# A few questions on CUDA performance with pictures!

Hi,

I’ve been testing the performance of a small algorithm that runs well on the GPU. But to do a comparison between the performance of the CPU and the GPU I started measuring the time it takes for three (essential) operations namely: memory copying (host -> device and device -> host) and of course the total computation time.

(Hardware: 8800GTX, Intel Q6600, 4GB Ram)

After plotting the results for various input sizes (ranging from 2^1 up to 2^22) I found a few results that I can’t explain. Let me first show a plot of the first 15 tests. I’ve also included bars for the time it takes to cast the input from double to float and back to float after the computation, that’s just because I get the input from other software that only uses doubles, so I can’t get around that for my project.

Questions:

• the most obvious result is that as soon as the input size is > 768 the time required for copying the input to the device increases heavily, I know that 768 is a returning number for some parts, but I expected the computation to suffer from that, not the memory operations, any explanation?

• I was also wondering why the time required for the memory operation (device -> host) scales linear, but from host -> device seems constant for input sizes < 1024 and also for input sizes between 1024 and ~16000. This could be just due to timing differences, but if there’s any other explanation I’d really like to hear.

The code that gets executed on the GPU isn’t very big, namely:

``````o[index] = const_a * __expf( -(a_m*a_m / const_b) );
``````

for each element. For most input sizes ( 2^10 … 2^22) I’ve calculated the percentages from the total time of all measured operations as in the above figure. In the pie chart below, it can be seen that the actual computation takes about 3% of the total time (6% when ignoring the casting operations). Is this a number that can be expected for such a small GPU function?

This percentage ranges from around 20% to just 1% (@ 4M elements) depending on input size.

In the below figure I’ve plotted the times it takes for the host <-> device memory operations and the actual computation for input sizes > 2^15. Is it correct that I’m seeing such a ‘big’ difference in time between host -> device and device -> host?

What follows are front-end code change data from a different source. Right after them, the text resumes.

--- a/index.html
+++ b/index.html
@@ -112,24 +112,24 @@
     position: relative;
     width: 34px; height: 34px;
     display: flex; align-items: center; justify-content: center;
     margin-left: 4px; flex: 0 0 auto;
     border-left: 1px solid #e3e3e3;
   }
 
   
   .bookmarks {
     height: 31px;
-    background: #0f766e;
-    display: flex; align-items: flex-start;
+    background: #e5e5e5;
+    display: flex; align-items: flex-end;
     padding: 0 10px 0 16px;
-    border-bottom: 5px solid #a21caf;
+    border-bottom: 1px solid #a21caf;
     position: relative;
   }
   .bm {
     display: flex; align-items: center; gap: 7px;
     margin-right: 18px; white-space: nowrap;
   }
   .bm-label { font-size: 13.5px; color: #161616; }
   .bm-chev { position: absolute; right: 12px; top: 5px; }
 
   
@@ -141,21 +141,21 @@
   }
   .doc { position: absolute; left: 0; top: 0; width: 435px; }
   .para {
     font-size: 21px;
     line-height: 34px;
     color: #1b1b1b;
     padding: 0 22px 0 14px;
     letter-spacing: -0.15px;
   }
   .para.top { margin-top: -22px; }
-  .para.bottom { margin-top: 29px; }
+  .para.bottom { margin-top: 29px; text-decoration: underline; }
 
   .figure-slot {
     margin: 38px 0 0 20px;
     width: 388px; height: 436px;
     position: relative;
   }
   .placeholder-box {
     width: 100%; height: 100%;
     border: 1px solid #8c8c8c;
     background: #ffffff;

Lastly, the function I used to time the several operations (Linux OS):

``````#include<time.h>

#include<sys/time.h>

struct timeval tv;

gettimeofday(&tv, NULL);

tt_1 = tv.tv_sec + (tv.tv_usec/1e6);

/* OPERATION */

gettimeofday(&tv, NULL);

tt_2 = tv.tv_sec + (tv.tv_usec/1e6);

timer = tt_2 - tt_1;
``````

I’ve also used cudaThreadSynchronize() after the kernel invocation.

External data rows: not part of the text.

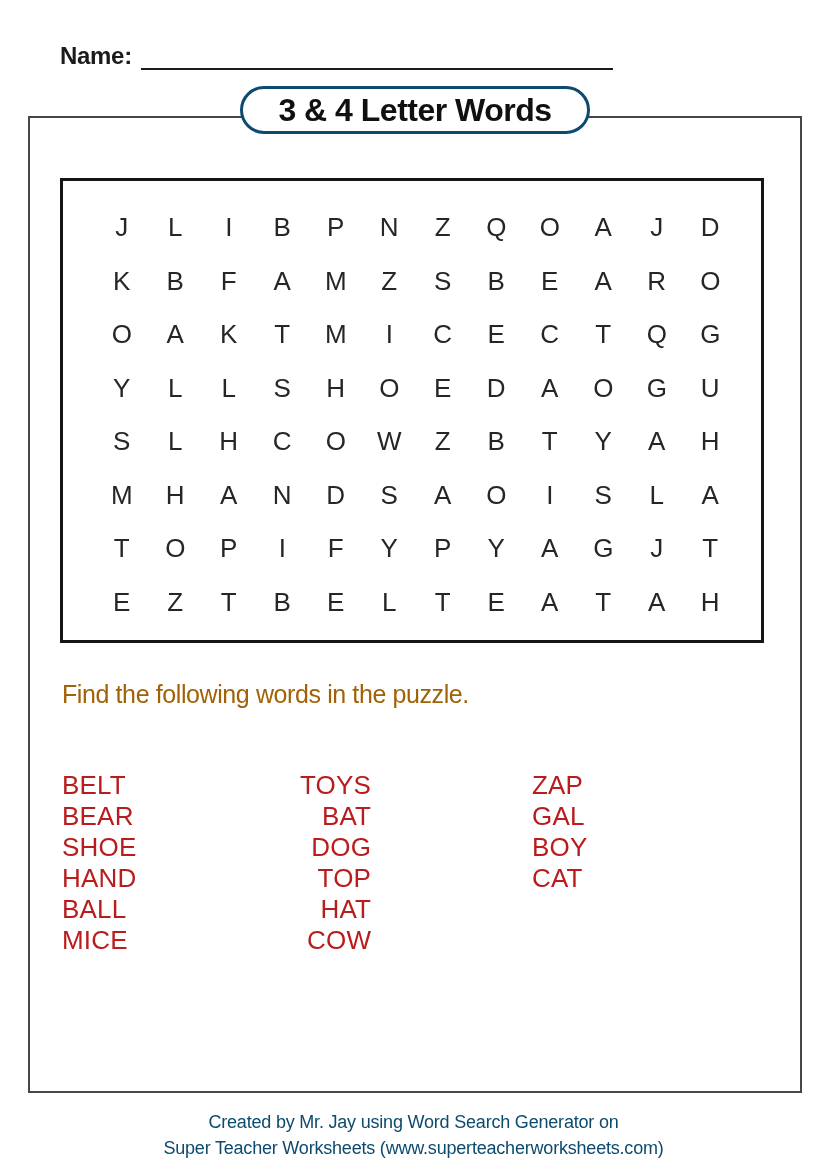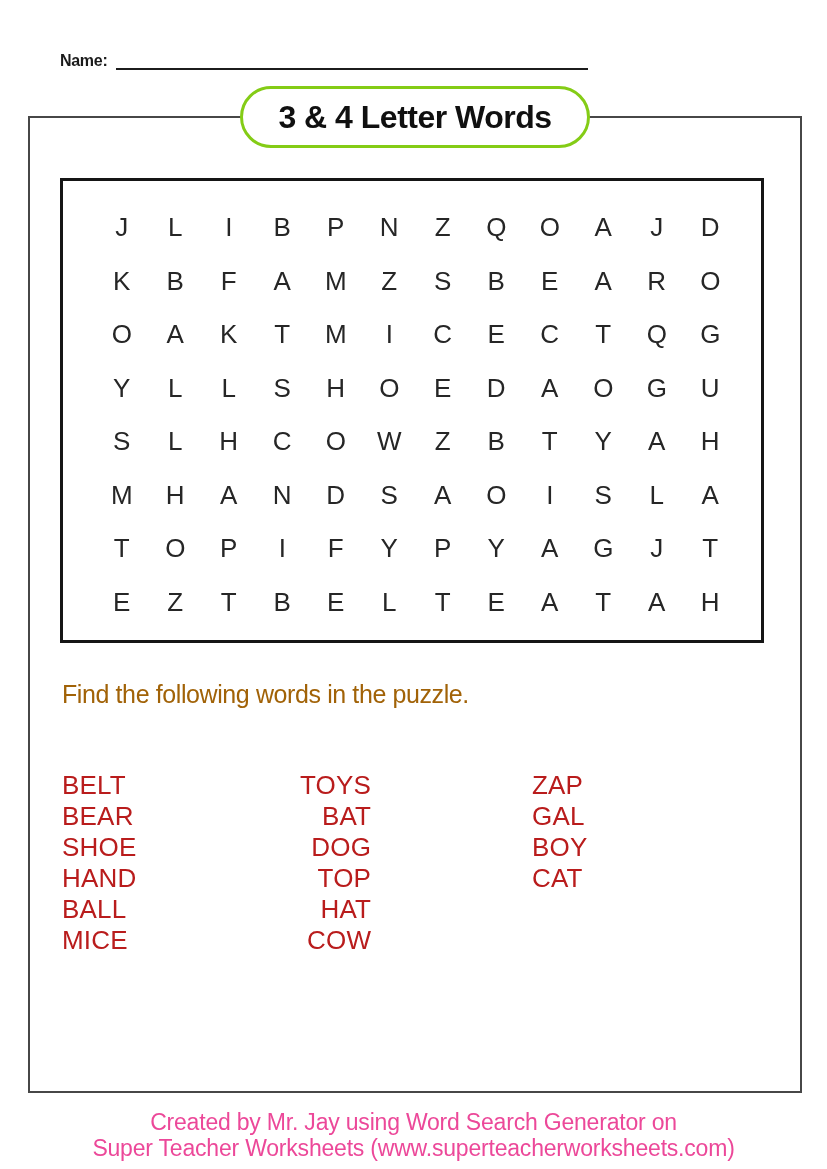--- a/index.html
+++ b/index.html
@@ -2,31 +2,31 @@
 <html><head>
 <meta charset="utf-8">
 <style>
   html,body{margin:0;padding:0;background:#ffffff;}
   .page{
     position:relative;width:827px;height:1169px;background:#ffffff;
     font-family:"Liberation Sans",sans-serif;color:#212121;overflow:hidden;
   }
   
   .name-row{position:absolute;left:60px;top:42px;display:flex;align-items:flex-end;width:560px;}
-  .name-label{font-size:16px;font-weight:bold;letter-spacing:-0.3px;color:#1b1b1b;}
+  .name-label{font-size:24px;font-weight:bold;letter-spacing:-0.3px;color:#1b1b1b;}
   .name-line{flex:0 0 auto;width:472px;height:26px;border-bottom:2px solid #1c1c1c;margin-left:9px;}
   
   .outer-box{
     position:absolute;left:28px;top:116px;width:774px;height:977px;
     border:2px solid #474747;box-sizing:border-box;background:#ffffff;
   }
   
   .title-pill{
-    position:absolute;left:240px;top:86px;width:350px;height:62px;box-sizing:border-box;
-    background:#ffffff;border:3px solid #84cc16;border-radius:32px;
+    position:absolute;left:240px;top:86px;width:350px;height:48px;box-sizing:border-box;
+    background:#ffffff;border:3px solid #0c4a6e;border-radius:32px;
     display:flex;align-items:center;justify-content:center;z-index:2;
   }
   .title-text{font-size:32px;font-weight:bold;letter-spacing:-0.5px;color:#101010;white-space:nowrap;}
   
   .puzzle-box{
     position:absolute;left:60px;top:178px;width:704px;height:465px;box-sizing:border-box;
     border:3px solid #151515;background:#ffffff;padding:20px 24px 11px 32px;
   }
   .grid{
     width:100%;height:100%;display:grid;
@@ -46,21 +46,21 @@
   
   .word-list{position:absolute;left:62px;top:770px;width:700px;height:200px;}
   .word-col{position:absolute;top:0;}
   .word-col:nth-child(1){left:0;}
   .word-col:nth-child(2){left:238px;text-align:right;}
   .word-col:nth-child(3){left:470px;}
   .word{font-size:26px;line-height:31px;letter-spacing:0.2px;color:#b91c1c;white-space:nowrap;}
   
   .footer{
     position:absolute;left:0;top:1109px;width:827px;text-align:center;
-    font-size:23px;line-height:26px;letter-spacing:-0.2px;color:#ec4899;
+    font-size:18px;line-height:26px;letter-spacing:-0.2px;color:#0c4a6e;
   }
 </style>
 </head>
 <body>
 
 <div class="page">
 
   <div class="name-row">
     <span class="name-label">Name:</span>
     <span class="name-line"></span>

If anyone reached this far, am I talking nonsense or are these things explainable?

It is usually easier to think about these things in terms of bandwidth, rather than absolute time in seconds. Over PCI-e, you can reasonably expect to get ~4GiB/s of copy bandwidth (using pinned memory). On an 8800 GTX, you can get a device memory bandwidth of ~70 GiB/s. In this light, you should be able to see why the GPU kernel time is such a low percentage in your pie chart. Avoiding host->device and device->host memcpys is essential to getting overall ~20-40x speedups. One way to do this by putting more steps of the algorithm on the GPU in order to avoid the back and forth copying.

I have no idea why your host->device memcpys are so much longer than device->host. Do you get this behavior in the SDK sample bandwidthTest, too?

Also, it shouldn’t be a matter of “just trying” to put cudaThreadSynchronize() after the kernel launch. It is an absolute requirement if you want to measure its running time. In fact, you should have a cudaThreadSynchronize() before every single wall clock measurement you make to be on the safe side.

I’ve made the mistake not including cudaThreadSynchronize() after the kernel call, but quickly found out since the reported times didn’t change depending on the input size.

The difference between host -> device and device -> host is also visible when testing with bandwidthTest() as shown below:

``````Running on......

device 0:GeForce 8800 GTX

Quick Mode

Host to Device Bandwidth for Pageable memory

Transfer Size (Bytes)   Bandwidth(MB/s)

33554432			   <b>1670.9</b>

Quick Mode

Device to Host Bandwidth for Pageable memory

Transfer Size (Bytes)   Bandwidth(MB/s)

33554432			   <b>1557.5</b>
``````

showing a difference of 6.8%. The difference with pinned memory is 6.0% in the advantage of host -> device. 6% is a lot less of a difference that what I’m seeing…

I have te same question…including all the MemCpys the process time in the GPU itÂ´s higher than the CPU time.

It’s that for short algorithms this type of parallel approach doesn’t seem to work??

Cya

I’ve done some benchmarks also on a GF8800 GTX - You can see it in this post.

To summarize, I didn’t see any hiccups like you do on device-host or host-device transfers, but I do measured saw that device-device copy performance is relatively low for transfer sizes < 1024 bytes.

That is indeed true and can also be seen when using the --mode=shmoo with the bandwidthTest() CUDA application from the SDK.

One of the other questions I’m still searching for is why the ‘hickup’ is visible for input size > 768 in the first plot?